§ Exercise prompt
Take the entries that follow and return exactly the lines from the one holding "[363,85,400,95] found. ->" through the one holding "[229,229,277,241] finished, ->", both included. Nothing else is needed.

§ Exercise data
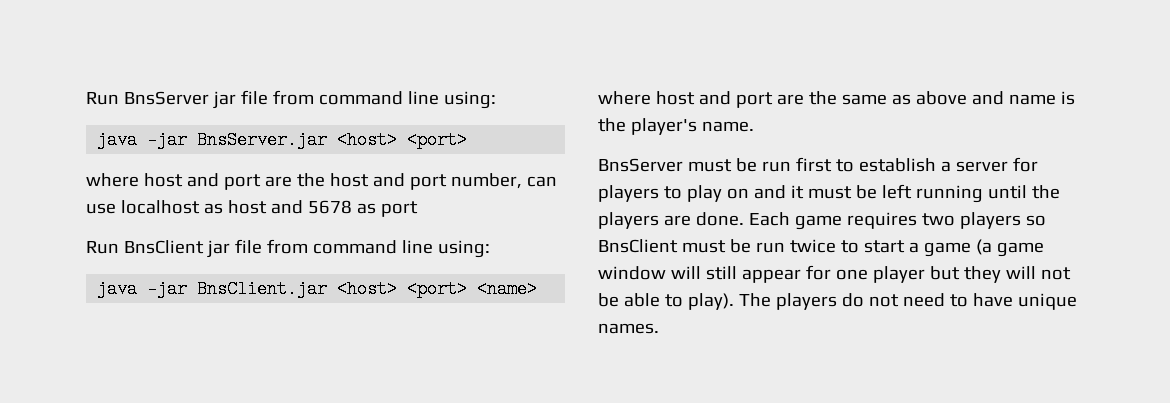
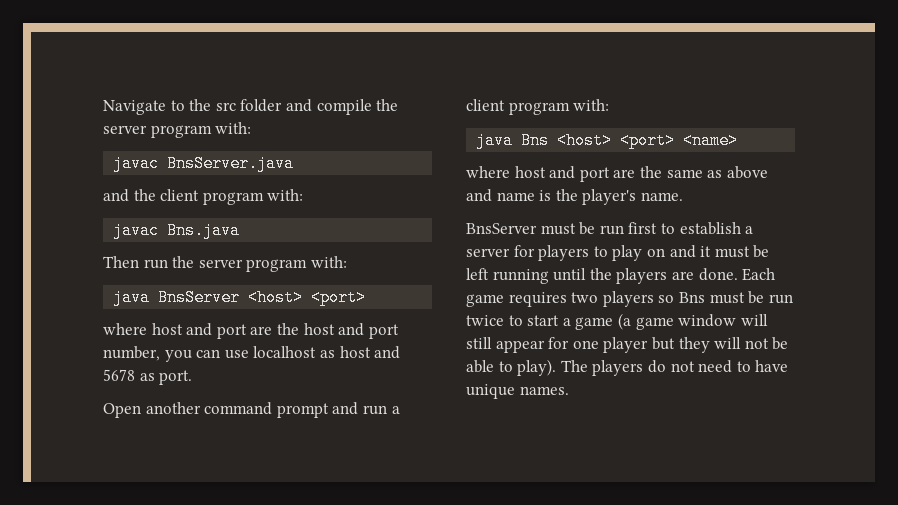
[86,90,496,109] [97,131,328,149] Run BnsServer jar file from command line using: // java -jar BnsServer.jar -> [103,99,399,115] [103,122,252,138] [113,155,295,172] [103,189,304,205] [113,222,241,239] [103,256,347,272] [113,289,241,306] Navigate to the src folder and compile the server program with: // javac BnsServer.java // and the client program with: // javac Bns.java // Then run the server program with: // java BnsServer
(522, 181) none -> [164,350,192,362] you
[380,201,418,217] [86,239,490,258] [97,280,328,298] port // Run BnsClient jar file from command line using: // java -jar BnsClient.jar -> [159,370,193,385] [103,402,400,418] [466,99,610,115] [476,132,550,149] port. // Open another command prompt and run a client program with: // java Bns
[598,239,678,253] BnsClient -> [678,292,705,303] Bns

* * *

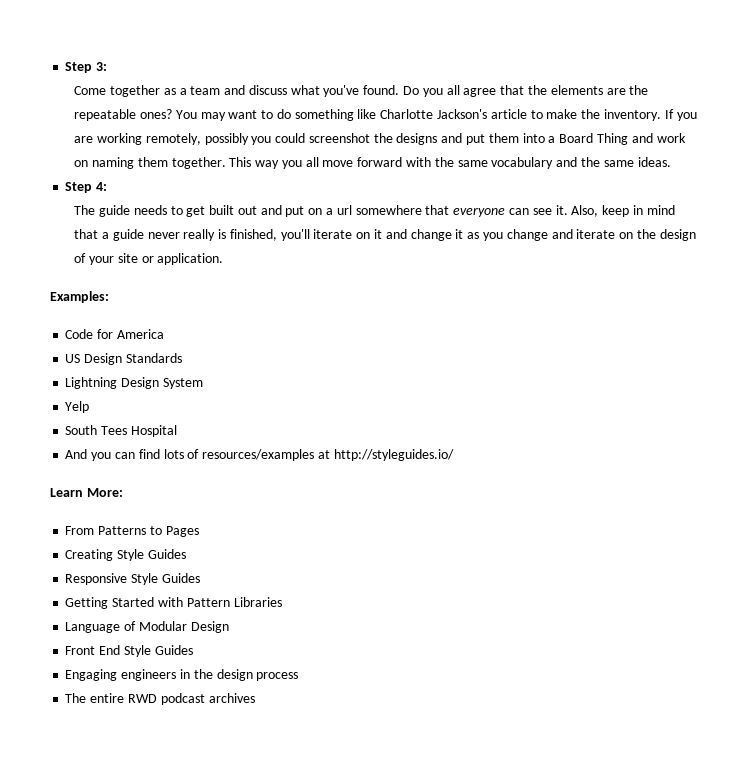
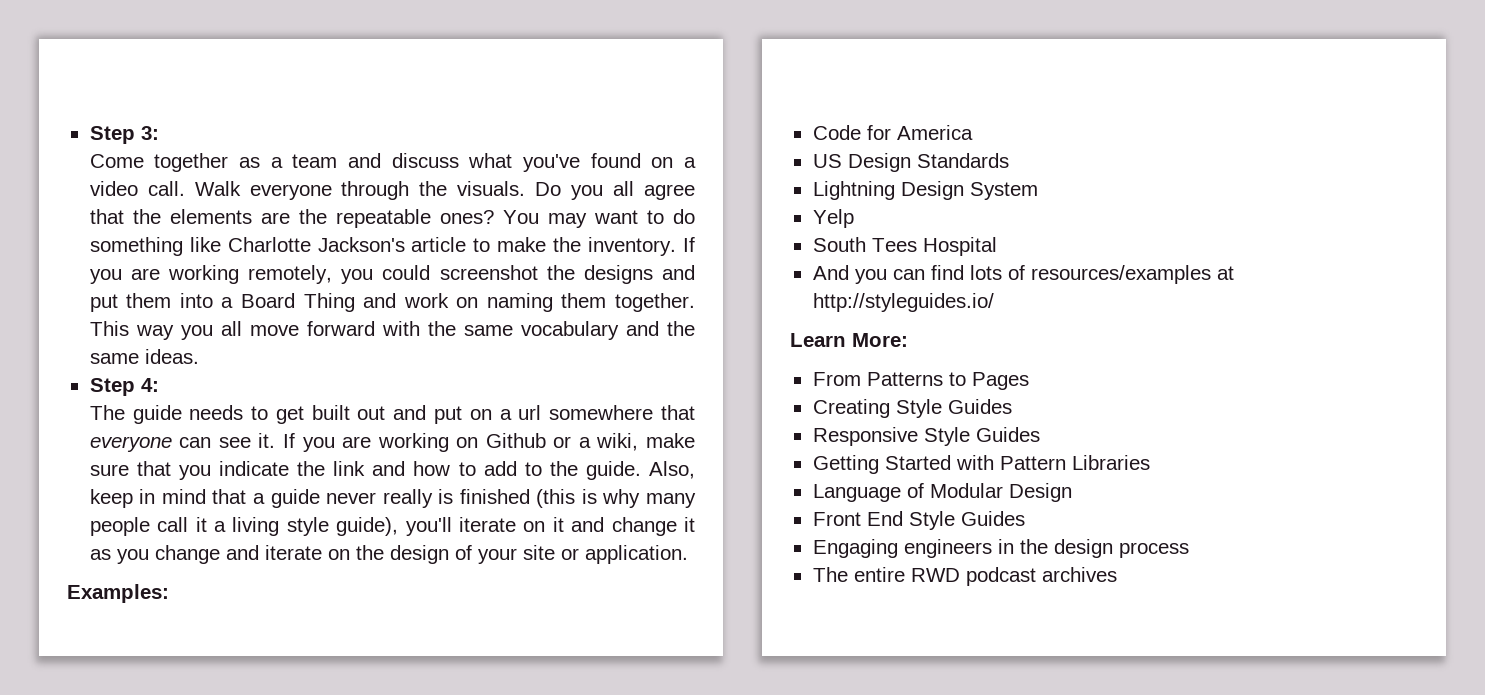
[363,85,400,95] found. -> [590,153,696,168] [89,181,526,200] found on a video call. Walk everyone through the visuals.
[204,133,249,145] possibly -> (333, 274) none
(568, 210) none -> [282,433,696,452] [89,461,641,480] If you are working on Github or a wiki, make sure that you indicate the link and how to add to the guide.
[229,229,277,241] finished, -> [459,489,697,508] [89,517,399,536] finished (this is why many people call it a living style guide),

---

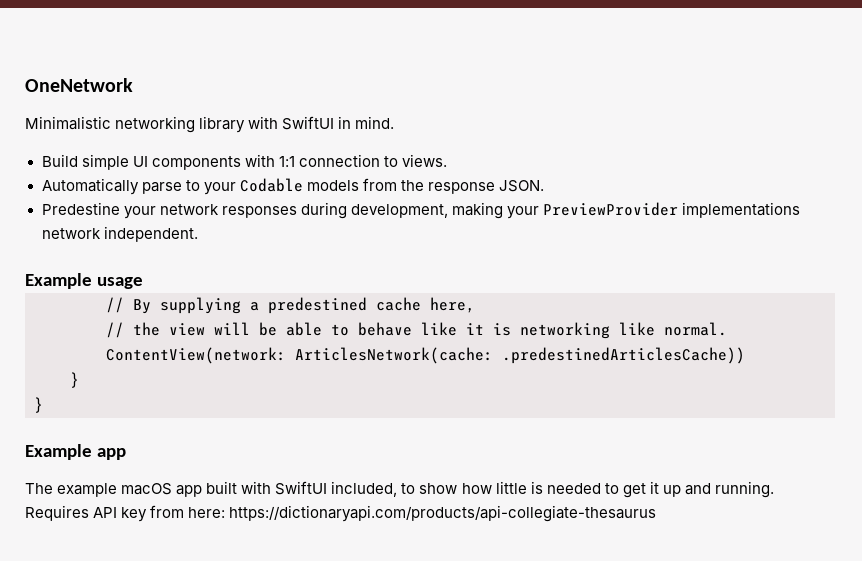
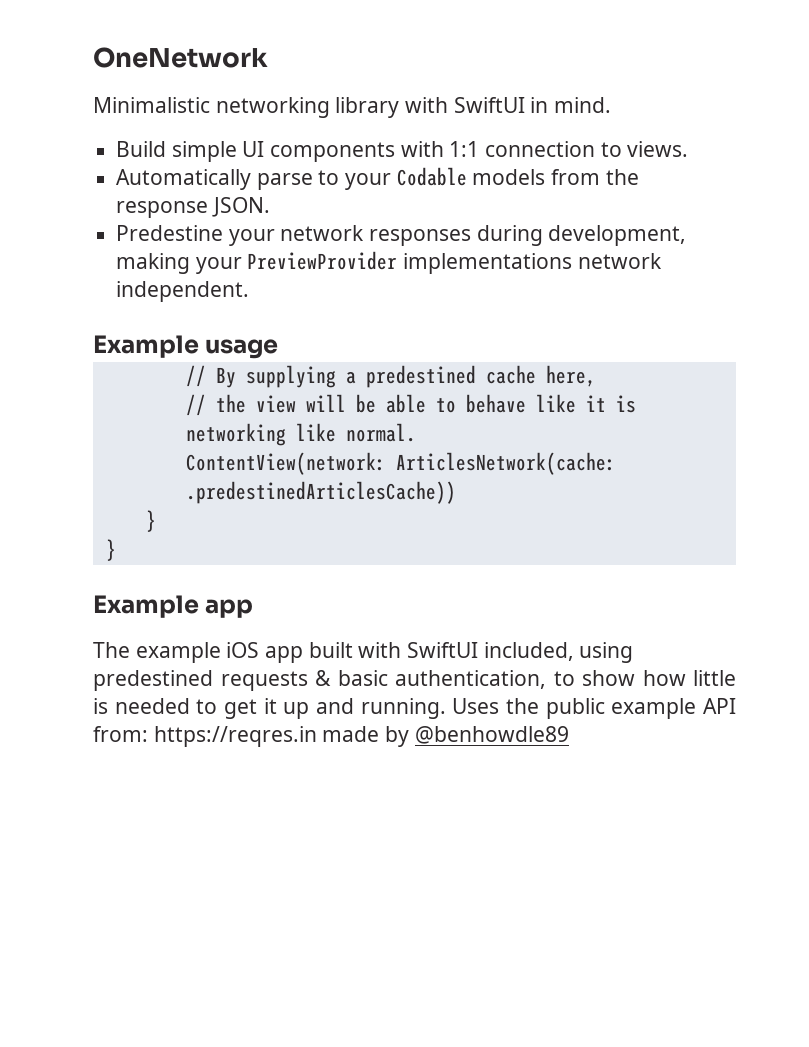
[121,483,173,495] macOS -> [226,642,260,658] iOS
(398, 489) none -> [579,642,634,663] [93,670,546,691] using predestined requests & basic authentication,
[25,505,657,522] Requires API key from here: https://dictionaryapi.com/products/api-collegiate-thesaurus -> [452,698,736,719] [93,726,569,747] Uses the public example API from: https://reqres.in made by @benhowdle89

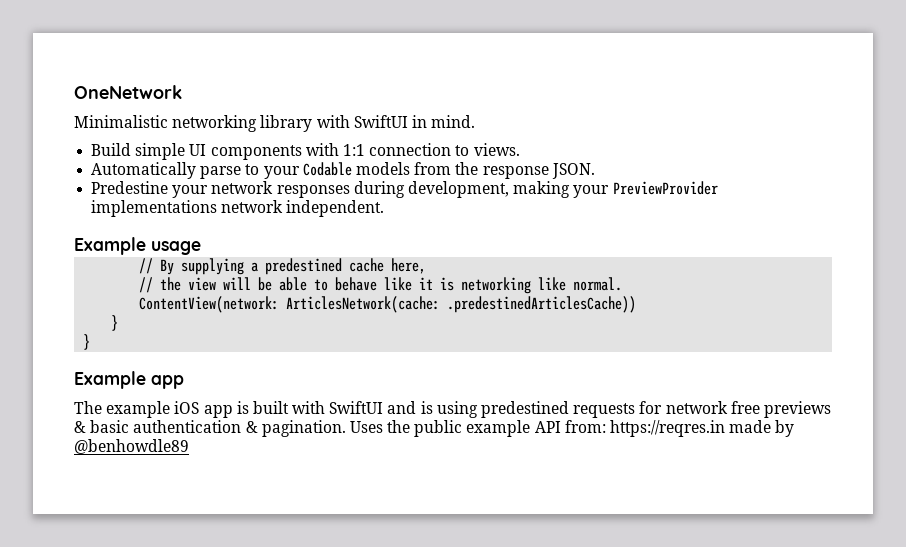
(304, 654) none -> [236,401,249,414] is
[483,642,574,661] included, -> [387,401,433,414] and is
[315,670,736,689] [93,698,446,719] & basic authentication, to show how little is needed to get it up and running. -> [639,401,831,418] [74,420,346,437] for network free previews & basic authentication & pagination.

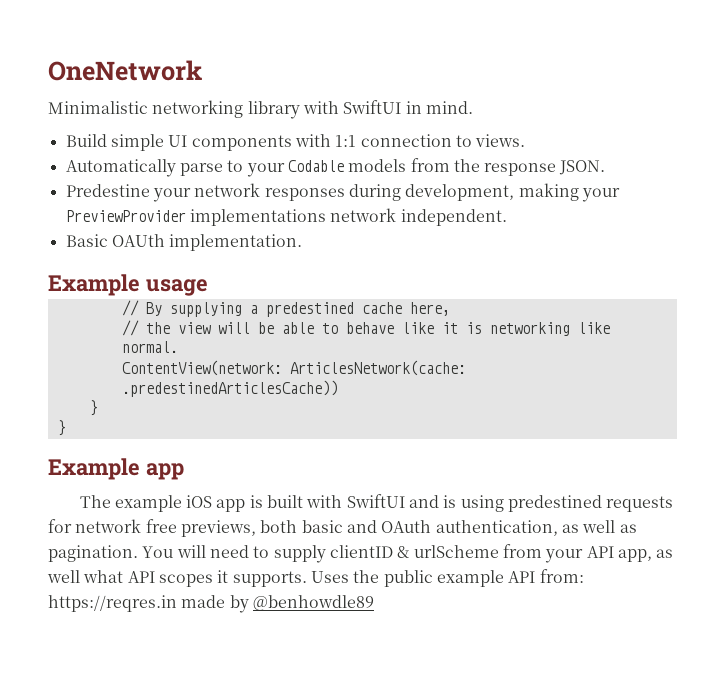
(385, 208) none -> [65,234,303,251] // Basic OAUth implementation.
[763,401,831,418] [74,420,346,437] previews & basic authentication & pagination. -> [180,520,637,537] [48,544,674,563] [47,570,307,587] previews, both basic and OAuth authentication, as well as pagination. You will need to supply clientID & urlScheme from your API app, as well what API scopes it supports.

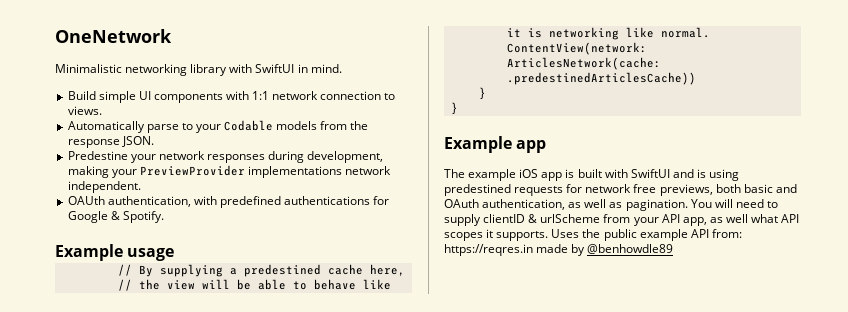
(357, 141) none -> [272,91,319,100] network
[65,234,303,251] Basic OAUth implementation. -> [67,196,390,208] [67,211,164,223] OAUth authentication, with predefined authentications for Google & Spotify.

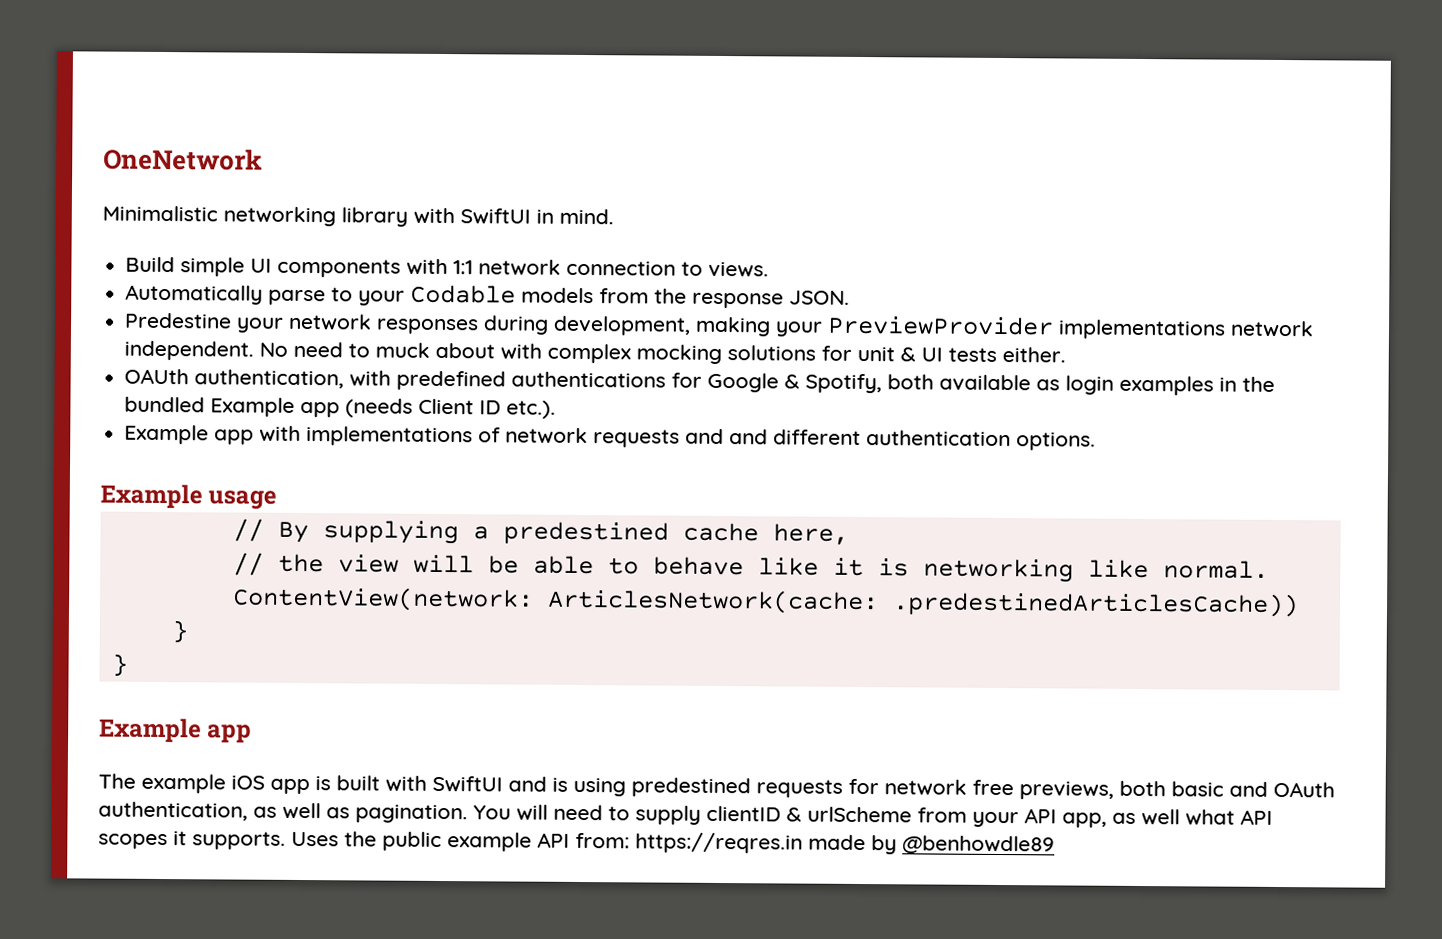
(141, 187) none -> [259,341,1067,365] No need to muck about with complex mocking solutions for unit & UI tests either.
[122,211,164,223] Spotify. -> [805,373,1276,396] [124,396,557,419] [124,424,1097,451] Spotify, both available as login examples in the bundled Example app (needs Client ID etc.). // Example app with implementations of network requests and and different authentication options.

§ Task answer
[363,85,400,95] found. -> [590,153,696,168] [89,181,526,200] found on a video call. Walk everyone through the visuals.
[204,133,249,145] possibly -> (333, 274) none
(568, 210) none -> [282,433,696,452] [89,461,641,480] If you are working on Github or a wiki, make sure that you indicate the link and how to add to the guide.
[229,229,277,241] finished, -> [459,489,697,508] [89,517,399,536] finished (this is why many people call it a living style guide),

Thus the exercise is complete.